Brudziński o Gronkiewicz-Waltz: Walenie kijem w klatkę, żeby małpy się odezwały

Brudziński o Gronkiewicz-Waltz: Walenie kijem w klatkę, żeby małpy się odezwały

Dodano:   /  Zmieniono: 
Joachim Brudziński (fot. Jacek Herok / NEWSPIX.PL) Źródło: Newspix.pl
Zachodzę w głowę, do jakiego jeszcze grubiaństwa są w stanie posunąć się najważniejsze osoby Platformy Obywatelskiej - powiedział w "Jeden na jeden" Joachim Brudziński z PiS.
Polityk skomentował w ten sposób słowa Hanny Gronkiewicz-Waltz, która powiedziała, że proponowany "pomnik światła", który ma upamiętnić ofiary katastrofy smoleńskiej, to pomysł rodem z wieców NSDAP.

Brudziński zauważył, że prezydent Warszawy miała przy sobie odpowiednie fotografie. - Pani Hanna Gronkiewicz-Waltz przyszła przygotowana do studia (TVN24 - przyp. red.), pokazywała nawet zdjęcia, czyli ktoś nad tym pracował - ocenił Brudziński. - Od kilkunastu dni słyszymy o rozpaczliwej próbie sztabowców Platformy i Bronisława Komorowskiego walenia kijem w klatkę, żeby małpy się odezwały - dodał.

Pomnik światła jak nazistowski

We wtorek na antenie TVN24 w "Faktach po Faktach" prezydent Warszawy Hanna Gronkiewicz-Waltz powiedziała, że projekt smoleńskiego pomnika światła przypomina jej nazistowski pomnik z Norymbergi z 1937 r.

Zdaniem Gronkiewicz-Waltz na pomnik światła nie zgadza się konserwator zabytków, a postawienie monumentu na Krakowskim Przedmieściu "naruszyłoby cały kompleks". Przypomniała również, że ten sam konserwator zabytków nie wydał zgody na postawienie w tamtym miejscu pomnika Jana Pawła II. - Nie może być pomnika światła, bo wszyscy by chodzili po światełkach - dodała Gronkiewicz-Waltz.

- Pomnik światła to pomysł podobny do tego, co było na wiecach NSDAP - mówiła Gronkiewicz-Waltz, pokazując zdjęcia projektu. - To pomnik z 1937 roku, w Norymberdze był wtedy zjazd NSDAP - przekonywała pokazując zdjęcia z pomnikiem z Norymbergi.

Decyzja Rady Miejskiej Warszawy

Rada Miejska Warszawy zdecydowała, że pomnik mający upamiętniać ofiary katastrofy smoleńskiej zostanie usytuowany u zbiegu ulic Trębackiej i Focha.
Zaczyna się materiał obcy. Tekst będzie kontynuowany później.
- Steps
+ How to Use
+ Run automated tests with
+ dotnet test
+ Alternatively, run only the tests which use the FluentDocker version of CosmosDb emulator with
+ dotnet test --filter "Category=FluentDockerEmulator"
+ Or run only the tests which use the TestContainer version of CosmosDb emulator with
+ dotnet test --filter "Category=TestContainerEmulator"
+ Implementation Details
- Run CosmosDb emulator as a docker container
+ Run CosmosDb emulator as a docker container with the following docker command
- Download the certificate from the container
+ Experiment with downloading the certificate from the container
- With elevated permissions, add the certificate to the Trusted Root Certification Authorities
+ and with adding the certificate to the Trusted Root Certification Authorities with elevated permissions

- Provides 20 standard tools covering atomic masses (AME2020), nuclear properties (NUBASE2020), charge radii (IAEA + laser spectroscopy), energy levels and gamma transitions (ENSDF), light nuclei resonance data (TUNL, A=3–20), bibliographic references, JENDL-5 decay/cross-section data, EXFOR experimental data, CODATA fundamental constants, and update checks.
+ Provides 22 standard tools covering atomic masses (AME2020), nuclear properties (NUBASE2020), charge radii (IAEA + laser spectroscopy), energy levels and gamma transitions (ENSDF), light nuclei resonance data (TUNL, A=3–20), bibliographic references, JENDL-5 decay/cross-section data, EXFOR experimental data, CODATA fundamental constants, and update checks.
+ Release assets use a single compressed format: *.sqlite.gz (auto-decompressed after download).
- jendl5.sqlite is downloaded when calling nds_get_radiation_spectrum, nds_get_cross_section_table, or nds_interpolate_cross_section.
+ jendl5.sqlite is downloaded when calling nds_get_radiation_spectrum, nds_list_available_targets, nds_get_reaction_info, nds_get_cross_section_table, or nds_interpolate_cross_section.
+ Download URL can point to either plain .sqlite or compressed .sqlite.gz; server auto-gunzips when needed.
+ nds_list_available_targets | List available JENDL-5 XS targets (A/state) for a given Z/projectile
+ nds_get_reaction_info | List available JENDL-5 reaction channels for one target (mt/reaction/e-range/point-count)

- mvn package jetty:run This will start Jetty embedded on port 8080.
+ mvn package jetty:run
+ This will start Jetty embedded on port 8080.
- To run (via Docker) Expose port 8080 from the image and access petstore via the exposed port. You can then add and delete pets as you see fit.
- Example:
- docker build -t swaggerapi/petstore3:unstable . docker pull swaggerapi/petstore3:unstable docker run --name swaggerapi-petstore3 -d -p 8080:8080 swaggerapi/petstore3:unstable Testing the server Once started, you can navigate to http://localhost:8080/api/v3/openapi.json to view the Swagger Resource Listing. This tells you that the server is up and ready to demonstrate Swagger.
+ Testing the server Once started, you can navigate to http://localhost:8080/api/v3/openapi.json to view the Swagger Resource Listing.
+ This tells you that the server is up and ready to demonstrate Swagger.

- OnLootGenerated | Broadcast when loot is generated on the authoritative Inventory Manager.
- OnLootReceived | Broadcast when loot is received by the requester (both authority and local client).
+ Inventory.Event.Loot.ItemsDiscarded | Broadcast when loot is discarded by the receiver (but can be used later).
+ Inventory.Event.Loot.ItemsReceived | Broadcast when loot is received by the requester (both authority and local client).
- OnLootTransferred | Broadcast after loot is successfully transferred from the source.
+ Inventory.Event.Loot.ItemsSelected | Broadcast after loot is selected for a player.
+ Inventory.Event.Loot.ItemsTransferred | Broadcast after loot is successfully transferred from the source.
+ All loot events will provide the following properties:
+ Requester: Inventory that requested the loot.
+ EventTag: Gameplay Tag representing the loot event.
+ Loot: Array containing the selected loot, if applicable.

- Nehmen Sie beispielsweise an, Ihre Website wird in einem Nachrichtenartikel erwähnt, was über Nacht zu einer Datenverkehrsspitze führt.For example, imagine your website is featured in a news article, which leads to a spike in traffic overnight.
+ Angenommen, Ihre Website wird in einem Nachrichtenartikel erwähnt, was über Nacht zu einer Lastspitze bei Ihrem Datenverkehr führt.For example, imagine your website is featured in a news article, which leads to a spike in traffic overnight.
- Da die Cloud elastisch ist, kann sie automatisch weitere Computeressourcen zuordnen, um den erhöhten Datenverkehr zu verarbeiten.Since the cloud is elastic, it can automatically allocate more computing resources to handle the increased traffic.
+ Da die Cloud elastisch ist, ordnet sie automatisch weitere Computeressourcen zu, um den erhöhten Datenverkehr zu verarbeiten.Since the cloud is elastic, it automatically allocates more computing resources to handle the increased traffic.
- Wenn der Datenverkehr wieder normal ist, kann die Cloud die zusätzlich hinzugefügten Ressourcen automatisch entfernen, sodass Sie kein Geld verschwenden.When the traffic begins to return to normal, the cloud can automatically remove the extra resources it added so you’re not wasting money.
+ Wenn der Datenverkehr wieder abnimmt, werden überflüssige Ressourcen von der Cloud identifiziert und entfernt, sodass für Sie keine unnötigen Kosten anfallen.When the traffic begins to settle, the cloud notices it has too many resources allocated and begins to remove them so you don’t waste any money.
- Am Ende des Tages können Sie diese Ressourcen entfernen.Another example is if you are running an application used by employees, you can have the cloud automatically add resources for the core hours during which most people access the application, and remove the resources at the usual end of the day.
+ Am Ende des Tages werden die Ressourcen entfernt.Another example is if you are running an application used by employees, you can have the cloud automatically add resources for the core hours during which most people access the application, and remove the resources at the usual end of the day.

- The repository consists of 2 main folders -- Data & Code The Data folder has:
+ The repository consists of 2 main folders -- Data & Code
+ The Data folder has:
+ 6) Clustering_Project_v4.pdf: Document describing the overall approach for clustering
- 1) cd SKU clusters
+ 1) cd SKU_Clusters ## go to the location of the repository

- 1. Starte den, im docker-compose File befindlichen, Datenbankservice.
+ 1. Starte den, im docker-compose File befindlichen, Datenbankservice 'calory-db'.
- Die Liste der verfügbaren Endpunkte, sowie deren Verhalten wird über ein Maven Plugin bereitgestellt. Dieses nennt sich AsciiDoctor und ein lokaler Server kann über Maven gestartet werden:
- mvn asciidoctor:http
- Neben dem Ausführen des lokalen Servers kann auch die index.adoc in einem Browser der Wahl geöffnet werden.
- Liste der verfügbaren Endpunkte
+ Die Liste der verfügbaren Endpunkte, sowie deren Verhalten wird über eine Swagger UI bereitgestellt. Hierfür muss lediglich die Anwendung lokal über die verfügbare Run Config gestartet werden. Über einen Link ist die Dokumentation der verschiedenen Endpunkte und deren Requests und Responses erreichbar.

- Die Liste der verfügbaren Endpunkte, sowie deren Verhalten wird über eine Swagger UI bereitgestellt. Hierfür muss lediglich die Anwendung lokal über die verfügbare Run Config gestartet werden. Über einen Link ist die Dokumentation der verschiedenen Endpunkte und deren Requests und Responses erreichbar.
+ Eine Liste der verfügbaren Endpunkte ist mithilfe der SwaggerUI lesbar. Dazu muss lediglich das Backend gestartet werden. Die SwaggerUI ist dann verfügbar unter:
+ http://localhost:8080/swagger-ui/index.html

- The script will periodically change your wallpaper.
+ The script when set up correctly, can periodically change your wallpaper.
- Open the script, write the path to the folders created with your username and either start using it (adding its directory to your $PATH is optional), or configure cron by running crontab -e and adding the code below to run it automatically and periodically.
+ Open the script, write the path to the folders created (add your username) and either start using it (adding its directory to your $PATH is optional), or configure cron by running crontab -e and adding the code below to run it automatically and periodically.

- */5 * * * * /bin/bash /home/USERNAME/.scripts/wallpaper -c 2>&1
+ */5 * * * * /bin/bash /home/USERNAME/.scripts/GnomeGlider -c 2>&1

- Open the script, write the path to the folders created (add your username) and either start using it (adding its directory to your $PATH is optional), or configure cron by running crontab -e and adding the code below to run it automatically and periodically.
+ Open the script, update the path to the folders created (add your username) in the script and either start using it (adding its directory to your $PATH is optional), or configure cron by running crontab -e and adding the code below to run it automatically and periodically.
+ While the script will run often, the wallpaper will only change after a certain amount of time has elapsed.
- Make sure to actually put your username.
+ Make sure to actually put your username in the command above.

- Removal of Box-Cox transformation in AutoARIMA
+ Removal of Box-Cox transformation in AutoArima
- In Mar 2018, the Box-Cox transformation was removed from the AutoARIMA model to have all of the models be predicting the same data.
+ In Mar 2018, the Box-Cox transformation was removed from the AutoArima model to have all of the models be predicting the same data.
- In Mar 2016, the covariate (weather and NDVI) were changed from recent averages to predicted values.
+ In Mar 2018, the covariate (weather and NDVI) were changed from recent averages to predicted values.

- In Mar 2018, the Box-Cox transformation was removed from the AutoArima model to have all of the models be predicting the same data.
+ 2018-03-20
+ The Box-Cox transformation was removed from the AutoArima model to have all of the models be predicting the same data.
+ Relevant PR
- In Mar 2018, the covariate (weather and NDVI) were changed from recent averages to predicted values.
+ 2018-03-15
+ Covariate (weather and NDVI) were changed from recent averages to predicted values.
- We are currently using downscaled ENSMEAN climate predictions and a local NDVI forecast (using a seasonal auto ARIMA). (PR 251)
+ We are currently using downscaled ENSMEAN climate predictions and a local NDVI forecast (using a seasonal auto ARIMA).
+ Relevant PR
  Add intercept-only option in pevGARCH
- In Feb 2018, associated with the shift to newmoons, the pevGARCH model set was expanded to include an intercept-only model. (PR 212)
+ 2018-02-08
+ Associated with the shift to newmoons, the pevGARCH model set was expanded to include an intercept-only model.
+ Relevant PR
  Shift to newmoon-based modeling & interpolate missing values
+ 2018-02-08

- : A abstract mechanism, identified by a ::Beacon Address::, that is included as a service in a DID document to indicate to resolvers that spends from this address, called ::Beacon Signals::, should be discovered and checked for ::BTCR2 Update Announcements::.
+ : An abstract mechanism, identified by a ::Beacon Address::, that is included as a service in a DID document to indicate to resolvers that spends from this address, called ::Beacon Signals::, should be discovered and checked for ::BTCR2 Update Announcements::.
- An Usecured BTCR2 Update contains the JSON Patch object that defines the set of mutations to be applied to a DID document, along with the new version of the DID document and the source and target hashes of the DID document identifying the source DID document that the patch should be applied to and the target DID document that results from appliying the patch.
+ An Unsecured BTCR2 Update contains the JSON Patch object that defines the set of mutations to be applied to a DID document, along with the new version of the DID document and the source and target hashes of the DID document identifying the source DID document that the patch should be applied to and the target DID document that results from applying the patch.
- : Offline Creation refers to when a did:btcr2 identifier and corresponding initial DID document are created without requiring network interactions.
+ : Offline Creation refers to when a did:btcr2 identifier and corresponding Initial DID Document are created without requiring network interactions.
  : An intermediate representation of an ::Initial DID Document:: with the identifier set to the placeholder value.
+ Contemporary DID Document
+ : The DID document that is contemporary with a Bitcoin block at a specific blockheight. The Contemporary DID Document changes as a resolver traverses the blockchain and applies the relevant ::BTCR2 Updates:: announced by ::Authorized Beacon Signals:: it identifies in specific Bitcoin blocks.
Stolica ma pokryć koszty wybudowania monumentu oraz wypłacić odszkodowanie byłemu właścicielowi działki, na której postawiony zostanie pomnik.

Prezydent Warszawy zaznaczyła, lokalizacja pomnika nie zmieni się, a ten teren jest "godnym i pięknym miejscem". - Zróbmy ten pomnik, tak, aby ogłosić międzynarodowy konkurs, by były wysokie standardy. Dajmy wypowiedzieć się artystom - powiedziała.